Machine Learning solutions to three practical text problems with complete source code

Executive summary

This repository presents three case studies of applying Machine Learning to text data. The examples include text summarisation, matching questions to FAQ, and answering comprehension questions. In each of these, the business motivation is first presented, followed by a high level presentation of the Machine Learning idea behind the solution.

The presented solutions completely run in a web browser, removing the costs, risks, and overhead of operating servers. The source code for all use cases is available in the repository.

Introduction

The productivity gains enabled by Artificial Intelligence (AI) are almost undisputed. Most people now recognise the need to adopt AI in their organisations. This ambition, however, is usually deterred by a lack of experience and the technical debt created by these solutions.

The three Javascript applications presented here show that practical AI solutions can be implemented as front end applications using open source technology. This means that such solutions can be implemented with minimal disruption to the existing IT infrastructure and workforce.

Case study 1: Summarising text with Machine Learning

Motivation

Large volumes of text are a common occurrence in many disciplines. Identifying and extracting a summary of a large document is a common task that can potentially save time if automated.

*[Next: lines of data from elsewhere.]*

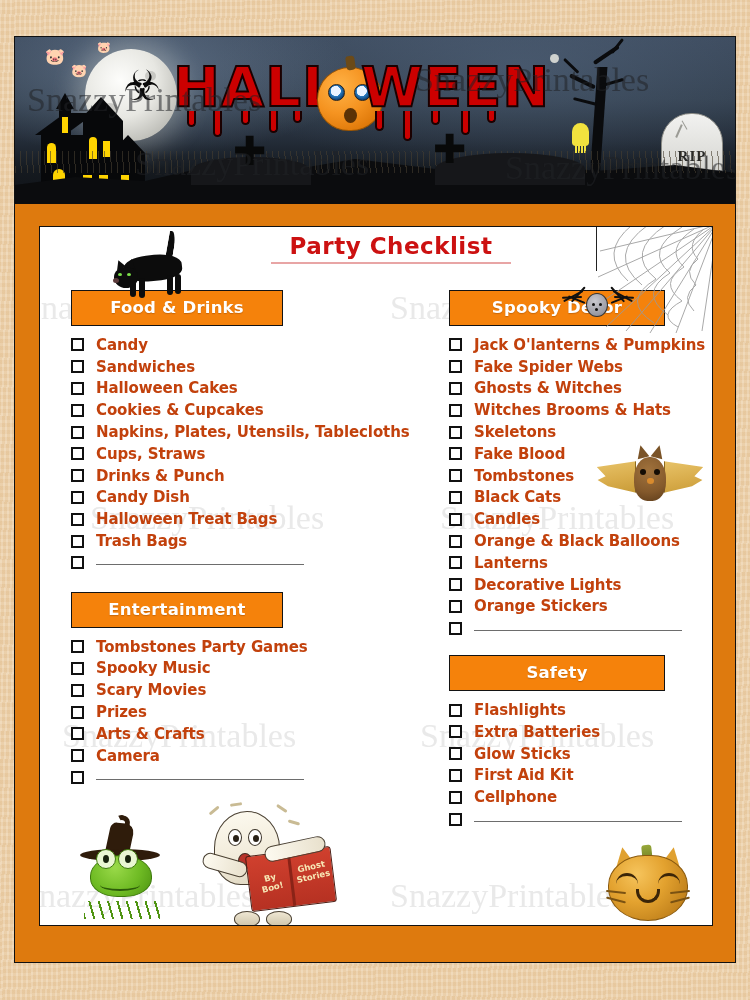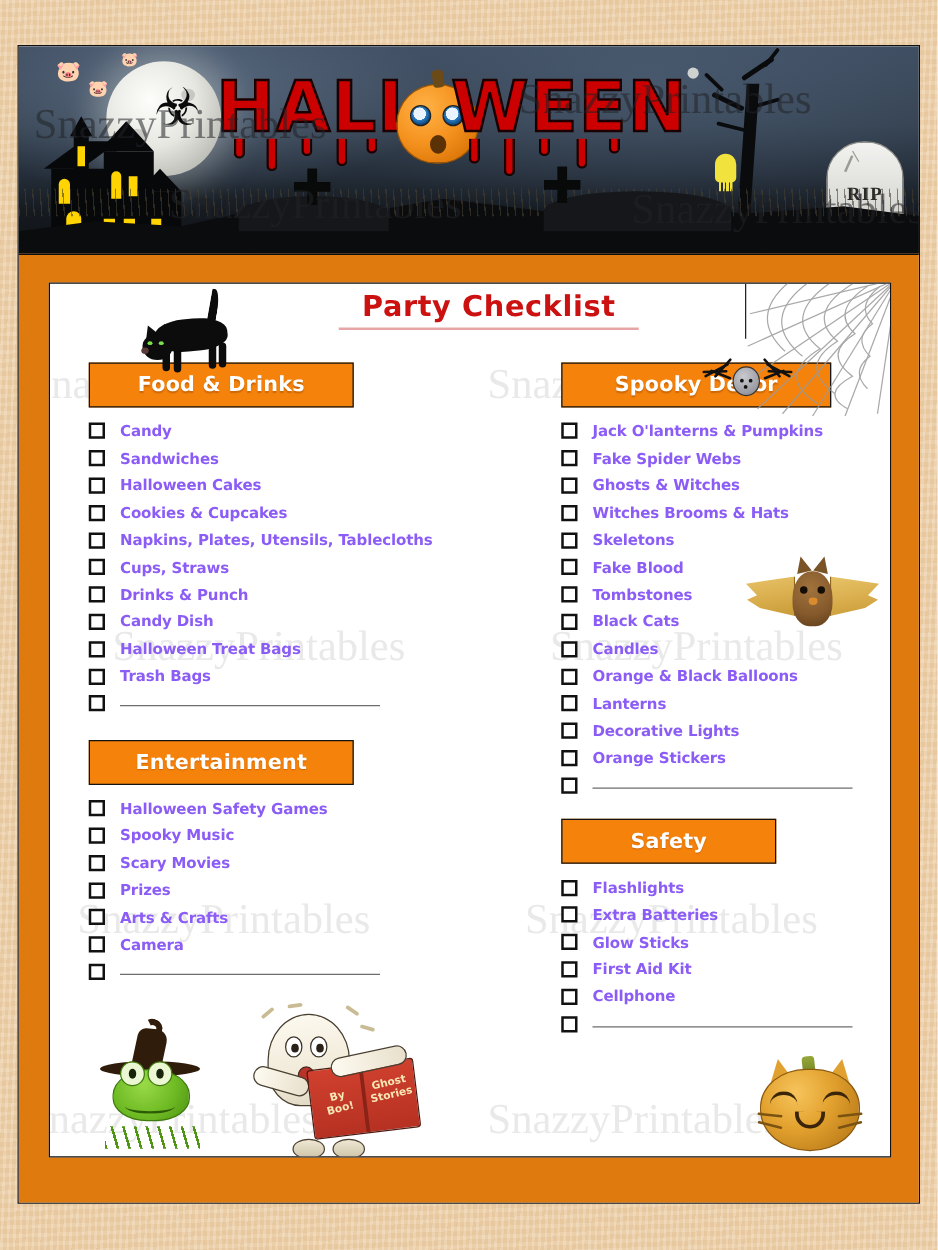--- a/index.html
+++ b/index.html
@@ -216,21 +216,21 @@
     min-height: 21.8px;
     position: relative;
   }
   .cb {
     width: 13px; height: 13px; flex: 0 0 13px;
     border: 2.4px solid #111; background: #fff;
     margin-right: 12px;
   }
   .lbl {
     font-family: "DejaVu Sans", sans-serif;
-    font-weight: bold; font-size: 12px; color: #8b5cf6;
+    font-weight: bold; font-size: 15px; color: #c2410c;
     letter-spacing: -.1px; white-space: nowrap;
   }
   .rule {
     flex: 1; height: 0; border-bottom: 1.6px solid #6d6d6d;
     margin-right: 24px; margin-top: 4px; max-width: 208px;
   }
 
   
   .art { position: absolute; z-index: 6; pointer-events: none; }
 
@@ -679,21 +679,21 @@
             <li>
                 <span class="cb"></span>
                 <span class="rule"></span>
               </li>
           </ul>
 
           <div class="sec-head" style="width:212px; margin-top:18px;">Entertainment</div>
           <ul class="items">
             <li>
                 <span class="cb"></span>
-                <span class="lbl">Halloween Safety Games</span>
+                <span class="lbl">Tombstones Party Games</span>
               </li>
             <li>
                 <span class="cb"></span>
                 <span class="lbl">Spooky Music</span>
               </li>
             <li>
                 <span class="cb"></span>
                 <span class="lbl">Scary Movies</span>
               </li>
             <li>
@@ -770,21 +770,21 @@
             <li>
                 <span class="cb"></span>
                 <span class="lbl">Orange Stickers</span>
               </li>
             <li>
                 <span class="cb"></span>
                 <span class="rule"></span>
               </li>
           </ul>
 
-          <div class="sec-head" style="width:172px; margin-top:16px;">Safety</div>
+          <div class="sec-head" style="width:216px; margin-top:16px;">Safety</div>
           <ul class="items">
             <li>
                 <span class="cb"></span>
                 <span class="lbl">Flashlights</span>
               </li>
             <li>
                 <span class="cb"></span>
                 <span class="lbl">Extra Batteries</span>
               </li>
             <li>

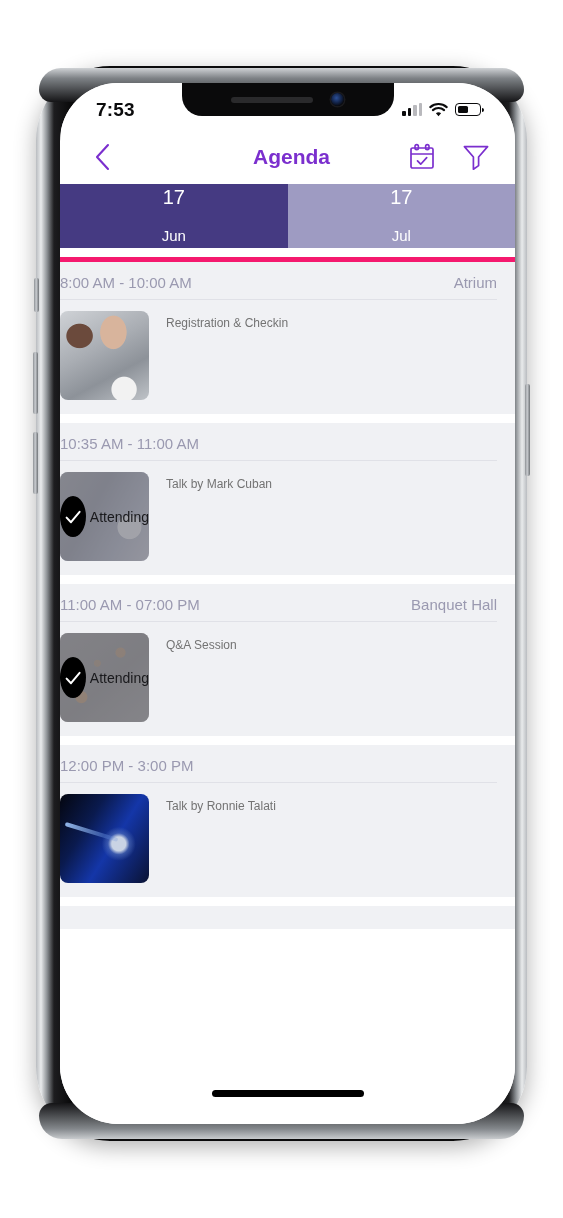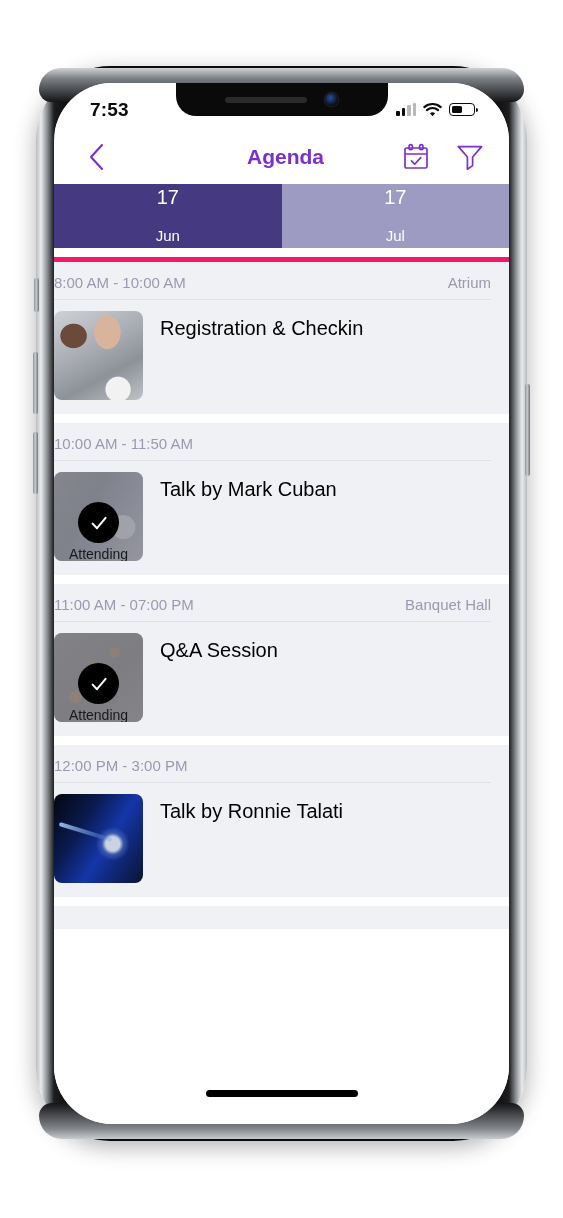--- a/index.html
+++ b/index.html
@@ -63,21 +63,21 @@
     z-index: 3;
   }
   .side-btn.mute   { left: -2px;  top: 212px; width: 5px; height: 34px; }
   .side-btn.volup  { left: -3px;  top: 286px; width: 5px; height: 62px; }
   .side-btn.voldn  { left: -3px;  top: 366px; width: 5px; height: 62px; }
   .side-btn.power  { right: -3px; top: 318px; width: 5px; height: 92px; }
 
   
   .screen {
     position: absolute;
-    left: 18px;
+    left: 24px;
     top: 17px;
     width: 455px;
     height: 1041px;
     border-radius: 58px;
     background: #ffffff;
     overflow: hidden;
     z-index: 2;
   }
 
   
@@ -233,33 +233,33 @@
     padding-top: 11px;
   }
   .thumb {
     width: 89px; height: 89px;
     border-radius: 8px;
     flex: 0 0 89px;
     position: relative;
     overflow: hidden;
   }
   .card-title {
-    font-size: 20px;
-    color: #000000;
+    font-size: 12px;
+    color: #737373;
     line-height: 1.25;
     padding-top: 5px;
   }
 
   
   .attend-overlay {
     position: absolute;
     inset: 0;
     background: rgba(128,128,132,0.62);
     display: flex;
-    flex-direction: column;
+    flex-direction: row;
     align-items: center;
     justify-content: flex-end;
     gap: 4px;
   }
   .attend-check {
     width: 41px; height: 41px;
     border-radius: 50%;
     background: #000000;
     display: flex;
     align-items: center;
@@ -432,21 +432,21 @@
             <span>Atrium</span>
           </div>
           <div class="card-body">
             <div class="thumb art-registration"></div>
             <div class="card-title">Registration &amp; Checkin</div>
           </div>
         </div>
 
         <div class="agenda-card">
           <div class="card-meta">
-            <span>10:00 AM - 11:50 AM</span>
+            <span>10:35 AM - 11:00 AM</span>
             <span></span>
           </div>
           <div class="card-body">
             <div class="thumb art-mark">
               <div class="attend-overlay">
                 <div class="attend-check">
                   <svg width="22" height="22" viewBox="0 0 22 22">
                     <path d="M4.6 11.6l4.4 4.6 8.6-10.4" stroke="#ffffff" stroke-width="2" fill="none" stroke-linecap="round" stroke-linejoin="round"></path>
                   </svg>
                 </div>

Extracting a text summary from an article using Machine learning. The user selects the desired number of sentences to represent the text. The summary is presented at the bottom of the page. The sample article is from abc.net.au.

Demo

Go to https://elqadi.net/summary, and try summarising the input text to the desired number of sentences. You can change the input text.

Machine Learning Solution

At a high level, the main idea is to convert sentences into a numerical representation. These numerical vectors, called *embeddings, numerically encode the meaning, a.k.a semantics, of the sentence.

By grouping, that is clustering, the embedding vectors into a number of clusters, each cluster consists of the embeddings that are closer to each other. In other words, sentences are grouped into ideas. In the next step, the central embedding from each group is selected, and the corresponding sentences are returned to the user arranged by their order in the input text.

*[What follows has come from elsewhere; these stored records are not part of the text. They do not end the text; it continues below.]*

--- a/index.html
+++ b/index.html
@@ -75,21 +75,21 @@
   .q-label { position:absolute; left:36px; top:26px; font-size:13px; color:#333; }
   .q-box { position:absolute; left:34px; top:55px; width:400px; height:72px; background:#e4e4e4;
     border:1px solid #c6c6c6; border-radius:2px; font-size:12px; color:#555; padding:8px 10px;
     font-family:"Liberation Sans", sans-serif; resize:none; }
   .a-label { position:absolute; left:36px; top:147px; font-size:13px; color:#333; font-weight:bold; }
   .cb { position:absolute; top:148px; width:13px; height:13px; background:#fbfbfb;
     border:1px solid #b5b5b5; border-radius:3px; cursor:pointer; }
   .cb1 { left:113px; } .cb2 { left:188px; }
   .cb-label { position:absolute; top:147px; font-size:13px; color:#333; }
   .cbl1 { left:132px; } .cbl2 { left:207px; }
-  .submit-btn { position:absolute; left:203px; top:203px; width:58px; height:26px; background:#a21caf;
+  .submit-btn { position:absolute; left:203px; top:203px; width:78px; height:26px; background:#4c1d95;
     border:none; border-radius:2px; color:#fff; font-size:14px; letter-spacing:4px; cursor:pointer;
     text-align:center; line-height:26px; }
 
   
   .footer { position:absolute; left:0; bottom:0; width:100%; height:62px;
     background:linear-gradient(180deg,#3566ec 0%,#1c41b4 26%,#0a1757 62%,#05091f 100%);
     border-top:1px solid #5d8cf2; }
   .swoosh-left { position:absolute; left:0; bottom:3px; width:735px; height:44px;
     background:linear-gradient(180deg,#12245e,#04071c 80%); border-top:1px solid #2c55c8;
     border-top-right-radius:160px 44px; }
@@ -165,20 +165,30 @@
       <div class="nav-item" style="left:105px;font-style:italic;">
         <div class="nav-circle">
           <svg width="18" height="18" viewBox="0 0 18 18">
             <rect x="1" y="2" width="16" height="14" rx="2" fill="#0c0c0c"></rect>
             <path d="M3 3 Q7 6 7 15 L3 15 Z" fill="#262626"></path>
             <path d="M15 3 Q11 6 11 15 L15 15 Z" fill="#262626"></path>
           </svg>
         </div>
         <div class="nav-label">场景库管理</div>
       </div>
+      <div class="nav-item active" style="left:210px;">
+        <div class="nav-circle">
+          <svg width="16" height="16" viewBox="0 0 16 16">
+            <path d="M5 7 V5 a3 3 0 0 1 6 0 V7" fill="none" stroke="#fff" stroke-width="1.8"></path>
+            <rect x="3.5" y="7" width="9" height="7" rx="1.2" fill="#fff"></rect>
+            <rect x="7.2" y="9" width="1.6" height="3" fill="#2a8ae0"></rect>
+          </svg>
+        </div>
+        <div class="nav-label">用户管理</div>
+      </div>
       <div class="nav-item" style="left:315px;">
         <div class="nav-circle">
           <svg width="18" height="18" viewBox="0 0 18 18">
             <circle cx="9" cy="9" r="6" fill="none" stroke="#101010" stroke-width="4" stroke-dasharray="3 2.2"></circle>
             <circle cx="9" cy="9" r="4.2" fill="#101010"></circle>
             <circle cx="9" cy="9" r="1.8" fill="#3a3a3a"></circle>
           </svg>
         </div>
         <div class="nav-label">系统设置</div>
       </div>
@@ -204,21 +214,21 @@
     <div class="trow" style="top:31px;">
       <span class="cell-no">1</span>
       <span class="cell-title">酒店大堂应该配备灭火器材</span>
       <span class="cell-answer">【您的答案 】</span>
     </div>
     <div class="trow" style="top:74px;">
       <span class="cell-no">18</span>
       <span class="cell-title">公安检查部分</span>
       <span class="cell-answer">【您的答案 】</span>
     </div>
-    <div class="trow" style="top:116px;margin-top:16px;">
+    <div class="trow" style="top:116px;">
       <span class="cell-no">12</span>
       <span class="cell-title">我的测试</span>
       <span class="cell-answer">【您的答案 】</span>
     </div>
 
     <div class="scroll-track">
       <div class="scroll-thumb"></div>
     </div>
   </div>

Case study 2: Matching questions to FAQ

Motivation

Most websites include a frequently asked questions (FAQ) section that aims to help site visitors with questions they might have. Searching for the right question-answer pair can be challenging for some users, especially with larger lists. A search function in the website can find some keywords in the FAQ list. A search facility that matches the semantics of the user question to potential FAQ entries could provide a better user experience.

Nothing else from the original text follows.